(Yicai Global) June 23 -- The Chinese mainland’s two major stock markets are set to be the world’s biggest and second-largest venues for stock listings by funds raised in the first half, according to The Paper, which cited research by financial services provider Deloitte.
In the six months ending June 30, the 68 newly listed stocks on the Shanghai Stock Exchange will have raised a combined CNY208.7 billion (USD31.1 billion), the report published by Deloitte China’s capital market services department showed yesterday. The 81 companies that floated on the Shenzhen Stock Exchange will have banked a total of CNY99.4 billion.

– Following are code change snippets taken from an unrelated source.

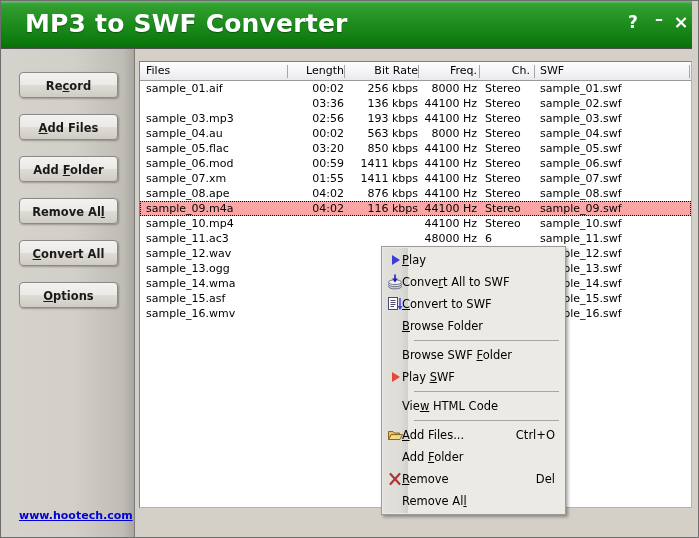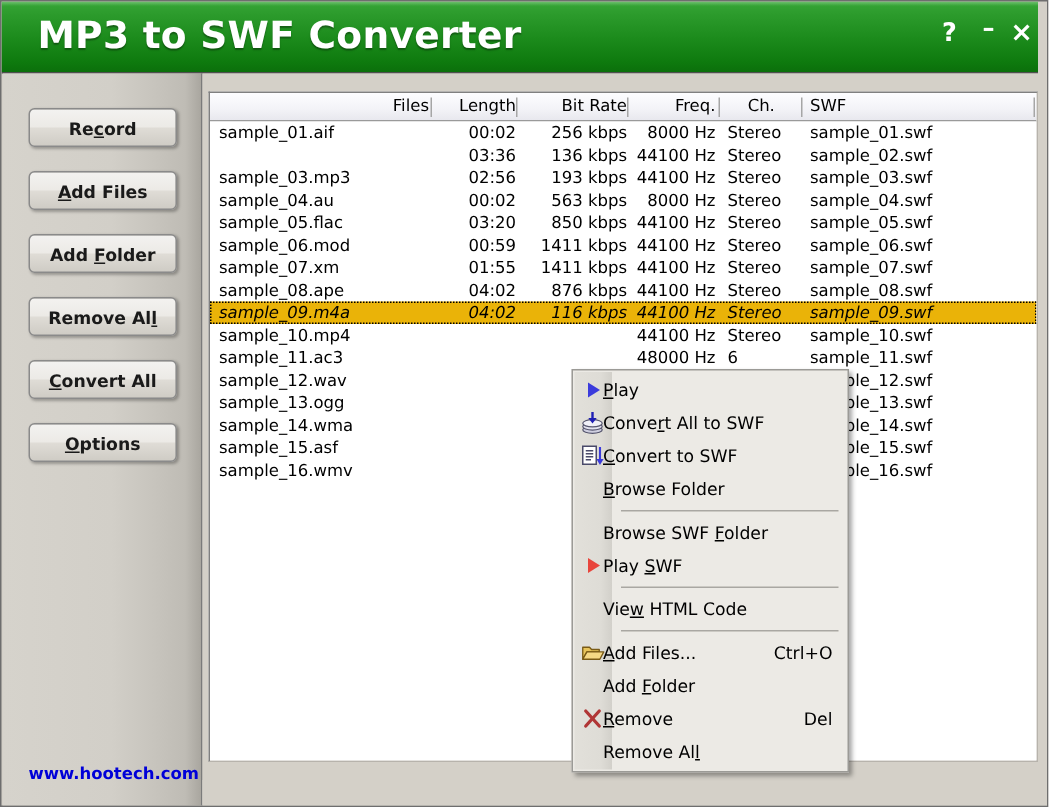"Files" div.hcell { text-align: right -> left }
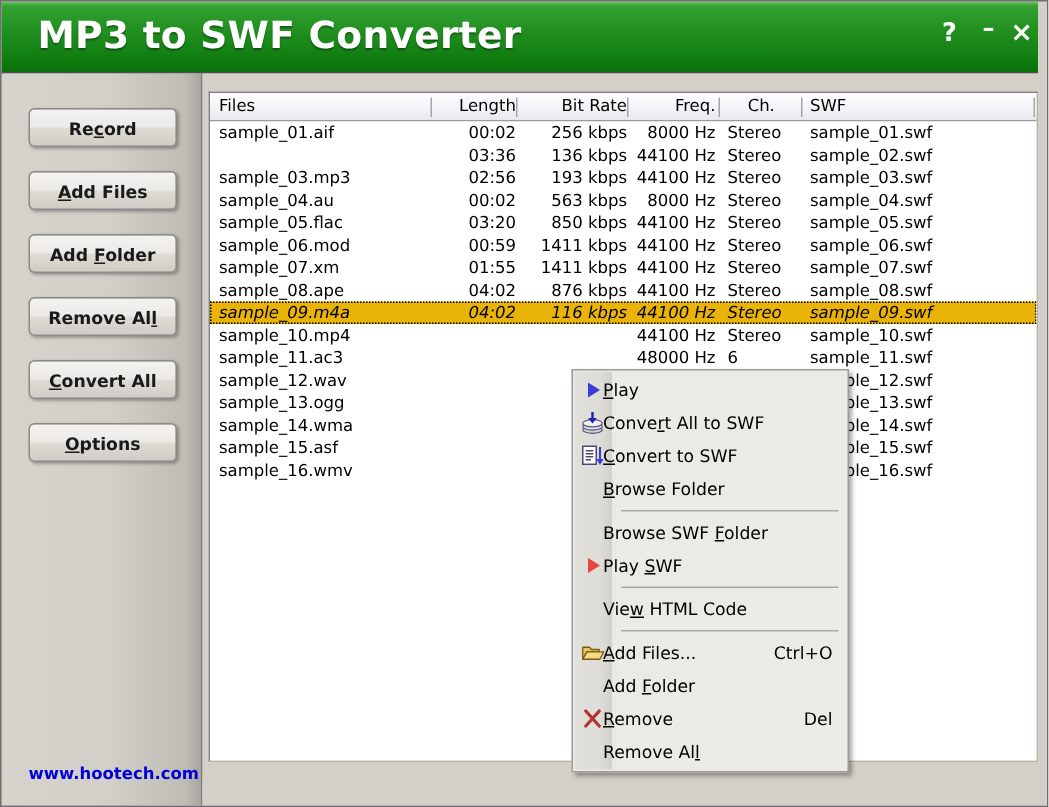"Ch." div.hcell { text-align: center -> right }
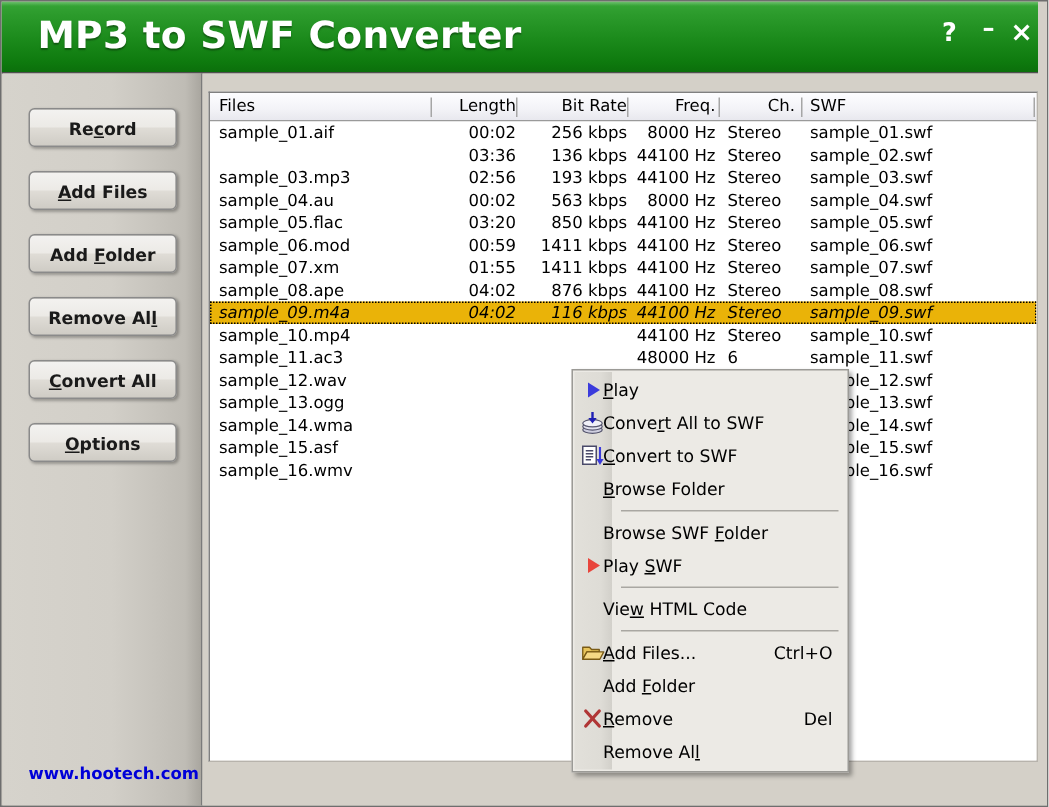"sample_09.m4a" .row.sel { background: #eab308 -> #fca5a5; font-style: italic -> none }
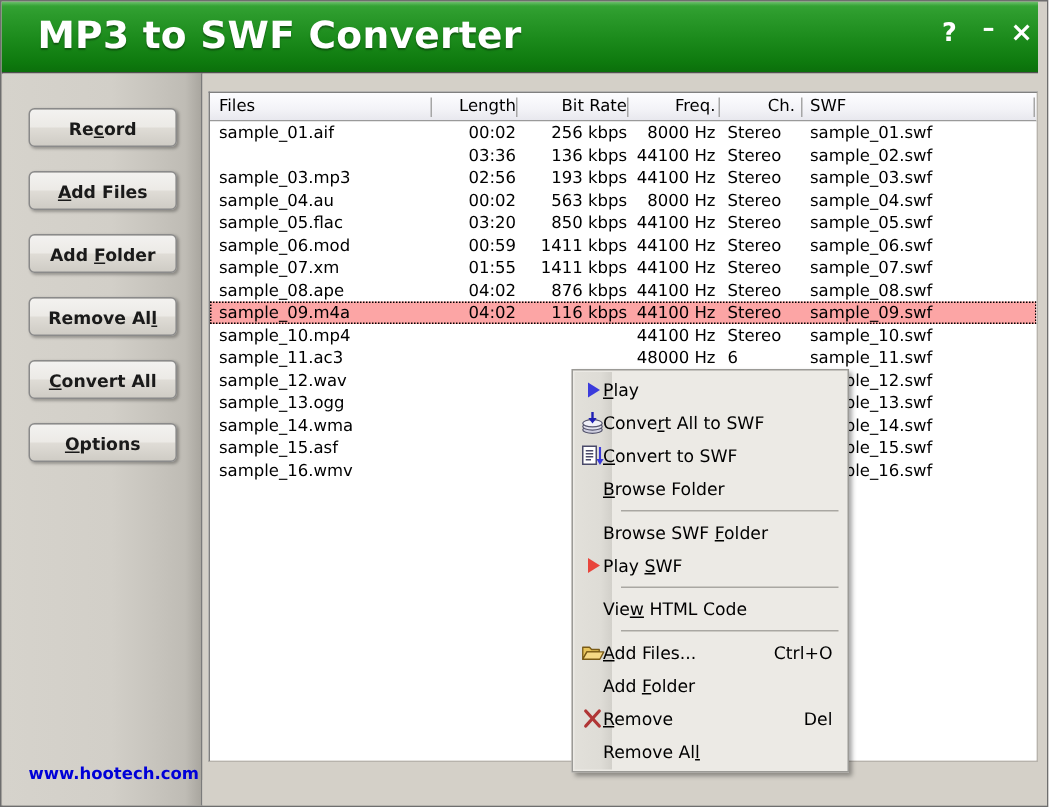"www.hootech.com" #weblink { text-decoration: none -> underline }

And although the number of initial public offering in the Chinese mainland will have fallen 31 percent from a year earlier, the amount raised will have jumped 49 percent, Deloitte added.
The achievement follows years of deepening reforms and regulations to encourage so-called red chips, or companies that do most of their business in China, to return to the home stock market, it said.
Ongoing and deepening market reforms will inject strong impetus into the performance of the so-called A-share market, or mainland stocks, in the second half of the year, when new share sales are expected to pick up pace, Deloitte said.
Deloitte expects the Star Market, the Shanghai exchange’s Nasdaq-like board, to notch up 140 to 160 IPOs this year, raising a possible CNY230 billion (USD34.3 billion) to CNY260 billion. The ChiNext, Shenzhen’s Nasdaq-style trading venue, is expected to have about 190 to 210 IPOs with financing reaching CNY190 billion to CNY215 billion.
On the main boards of the Shanghai Stock Exchange and the Shenzhen Stock Exchange, 80 to 100 new listings will likely pocket CNY140 billion to CNY170 billion this year.
Regulations enticing red chips to list in the mainland have occasioned a number of huge first-half listings in Shanghai, enabling the bourse to top the world by IPO numbers, said Ji Wenhe, managing partner of Deloitte China's national public offering group.
In addition to the return of red chips, the reform of the registration system for stock market listings has also powered the Shenzhen exchange to second spot in the global IPO financing stakes, Ji noted.